Intrige um Dreijährigen?Indisches Schach-Wunder weckt plötzlich Zweifel

Ein Dreijähriger sorgt in Indien für einen Schachweltrekord. Doch eine Woche später wachsen die ersten Zweifel daran. Der Vater weist alle Vorwürfe zurück - und wittert eine Intrige. Welche Rolle spielt dabei ein Badezimmer?
Es ist knapp eine Woche her, da wird Sarwagya Singh Kushwaha auf der ganzen Welt bekannt: Der Dreijährige aus Indien hat als jüngster Spieler der Geschichte eine offizielle Wertungszahl des Weltschachverbands FIDE erreicht. Am Tag seines Rekords war er exakt drei Jahre, sieben Monate und 20 Tage alt. Die alte Bestmarke von Anish Sarkar, ebenfalls aus Indien, unterbot er so mal eben um einen Monat. Ein Wunderkind also.
Doch mittlerweile steht in der Schachhochburg Indien ein Vorwurf im Raum, über den "The Indian Express" berichtet: Demnach flatterte dem Weltschachverband FIDE inzwischen eine anonyme Beschwerde ins Postfach. Darin heißt es, dass es "eindeutige Verstöße gegen die Fairplay-Grundsätze der FIDE durch Trainer" gegeben haben könnte. Der Vorwurf: Dem Vorschulkind sei möglicherweise geholfen worden, den Weltrekord zu schaffen. Die FIDE selbst hat sich bislang nicht zu der Beschwerde geäußert. Das macht sie üblicherweise aber auch nicht.

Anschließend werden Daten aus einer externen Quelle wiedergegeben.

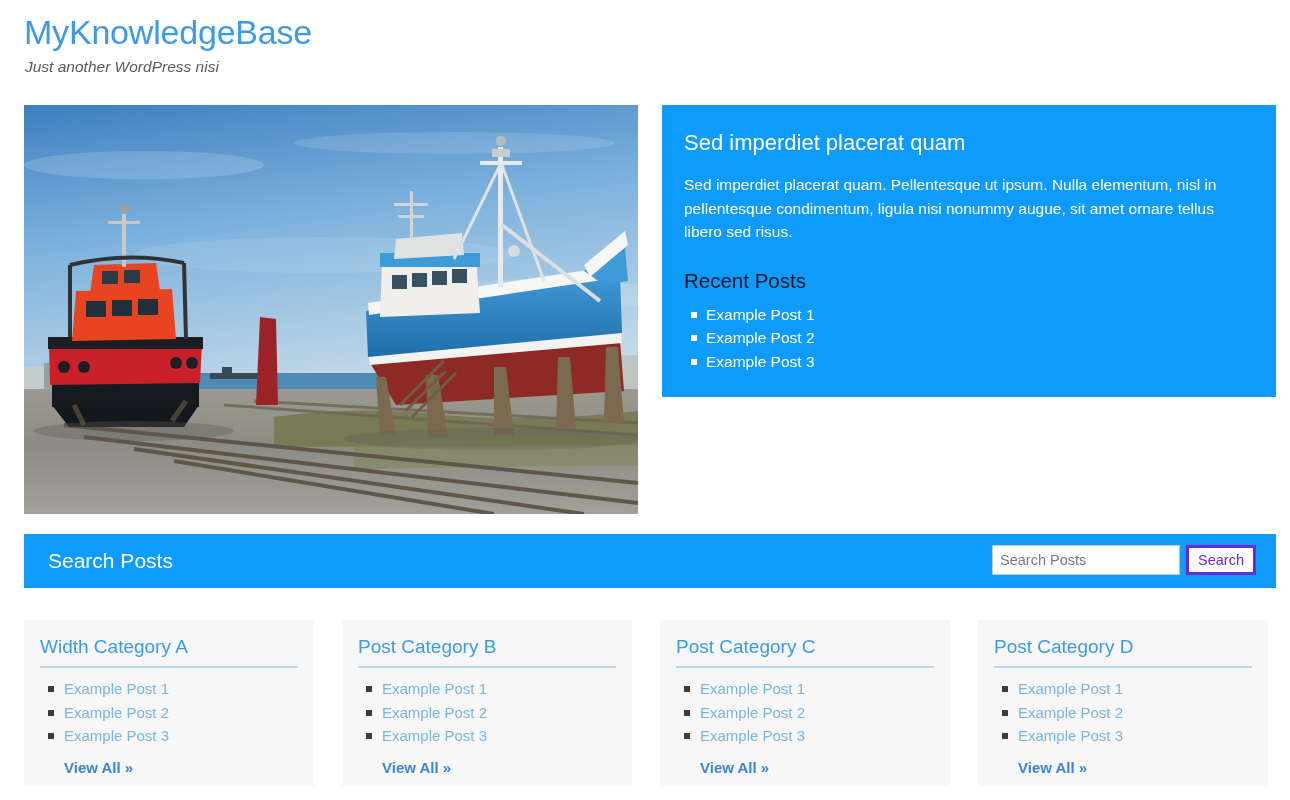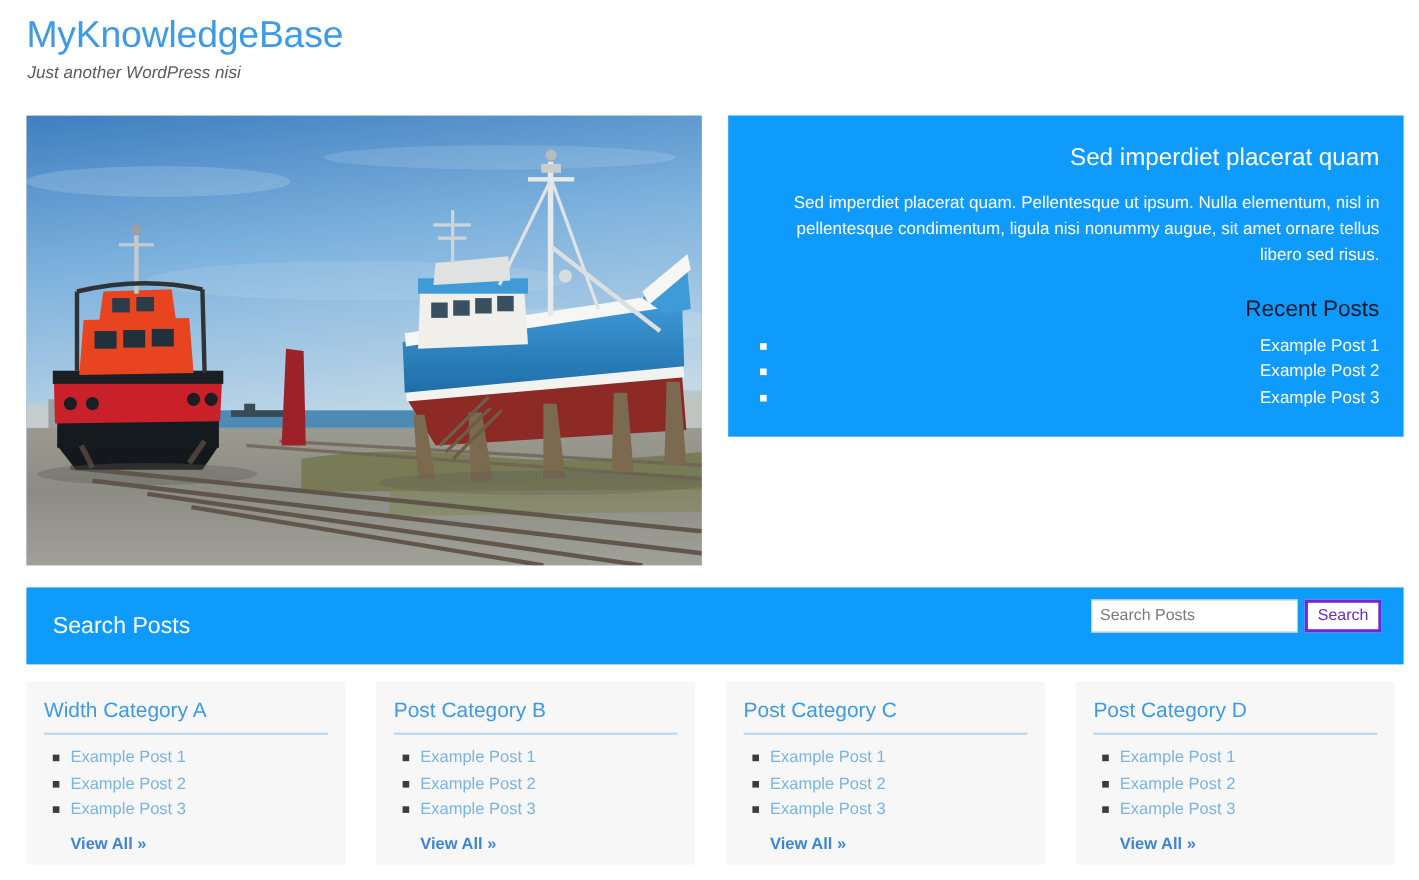--- a/index.html
+++ b/index.html
@@ -64,21 +64,20 @@
     color: #6fa9dd;
     text-decoration: underline;
   }
 
   
   .hero-row {
     position: absolute;
     left: 0; top: 103px;
     width: 1290px;
     height: 415px;
-    text-align: right;
   }
   .hero-image {
     position: absolute;
     left: 24px; top: 2px;
     width: 614px;
     height: 409px;
     overflow: hidden;
     background: #8aa9c4;
   }
   .hero-image svg { display: block; width: 614px; height: 409px; }
@@ -135,21 +134,21 @@
     color: #ffffff;
     text-decoration: none;
     cursor: pointer;
   }
 
   
   .search-bar {
     position: absolute;
     left: 24px; top: 534px;
     width: 1252px;
-    height: 70px;
+    height: 54px;
     background: #0f9bfc;
     display: flex;
     align-items: center;
   }
   .search-bar-title {
     margin-left: 24px;
     font-size: 21px;
     color: #ffffff;
     font-weight: 400;
     line-height: 26px;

Die Hürde zum Weltrekord war tatsächlich überschaubar. Um eine FIDE-Wertungszahl zu erhalten, muss eine Spielerin, ein Spieler an offiziellen Turnieren teilnehmen, mindestens fünf Partien absolvieren und dabei gegen schon gewertete Gegner mindestens einen Punkt erlangen. Heißt: entweder ein Duell gewinnen oder zweimal Remis spielen. Am Ende sollte zudem eine Wertungszahl von mindestens 1400 erreicht werden, der Nachweis für eine gewisse Spielstärke.
Ein Schach-Politik-Thriller?
Sarwagya Singh Kushwaha besiegte in den vergangenen Monaten gleich drei schon gewertete Gegner: Abhijeet Awasthi, Shubham Chourasiya und Yogesh Namdev. Die Beschwerde setzt dort an: Die drei Männer arbeiteten als Trainer an einer Akademie in der indischen 300.000-Einwohner-Stadt Sagar, wo auch der Dreijährige regelmäßig trainiert hat, heißt es. "Es scheint, dass die Wertung durch unlautere Mittel erreicht wurde, wobei die Trainer oder Personen, die die Spiele beaufsichtigten, eindeutig gegen die Fairplay-Grundsätze der FIDE verstoßen haben."
Der Vater und der Trainer des Dreijährigen weisen beide diese Vorwürfe zurück. Der Vater spricht von "Zufall" und behauptet im "Indian Express", dass die drei Männer an unterschiedlichen Akademien in der Stadt unterrichteten. "Nur weil diese Leute aus Sagar kommen und wir sie kennen, ist das kein Beweis, dass etwas unfair war", sagte Siddharth Singh Kushwaha der Zeitung. "Ich kenne diese drei Personen vom Sehen, weil ich ebenfalls eine Schachakademie leite. Sie sind so etwas wie unsere Konkurrenten."
Doch das ist nicht der einzige Kritikpunkt der Beschwerde. Vor allem das Duell mit Namdev wirft demnach Fragen auf. Beide Spieler, Namdev und der Dreijährige, hätten sich zu spät für ein Turnier gemeldet. Deshalb habe nicht das automatische System der FIDE über die Paarung entschieden, sondern, wie es beim Zuspätkommen üblich ist, seien die Namen manuell gezogen worden. Die Partie gewann der Dreijährige. Aber nach Darstellung der Beschwerde tat er das vor allem deshalb, weil Namdev die letzten Minuten der Schnellschach-Partie im Badezimmer verbracht hat.
Der Vater verneint, dass sein Sohn nur deshalb das Duell gewonnen habe. Und auch, dass nur die beiden sich zu spät zu diesem Turnier gemeldet hätten. "Es gab auch andere Kinder, die zu spät kamen und manuell gelost wurden", sagte er und wittert im Gespräch mit "The Indian Express" eine Intrige. "In Sagar gibt es zwei Fraktionen innerhalb des örtlichen Schachverbands. Eine Fraktion versucht, die andere ins Visier zu nehmen, indem sie zu beweisen versucht, dass die Erfolge meines Sohnes auf unfaire Weise erzielt wurden." Wann die FIDE über die Causa befinden wird, ist indes unklar.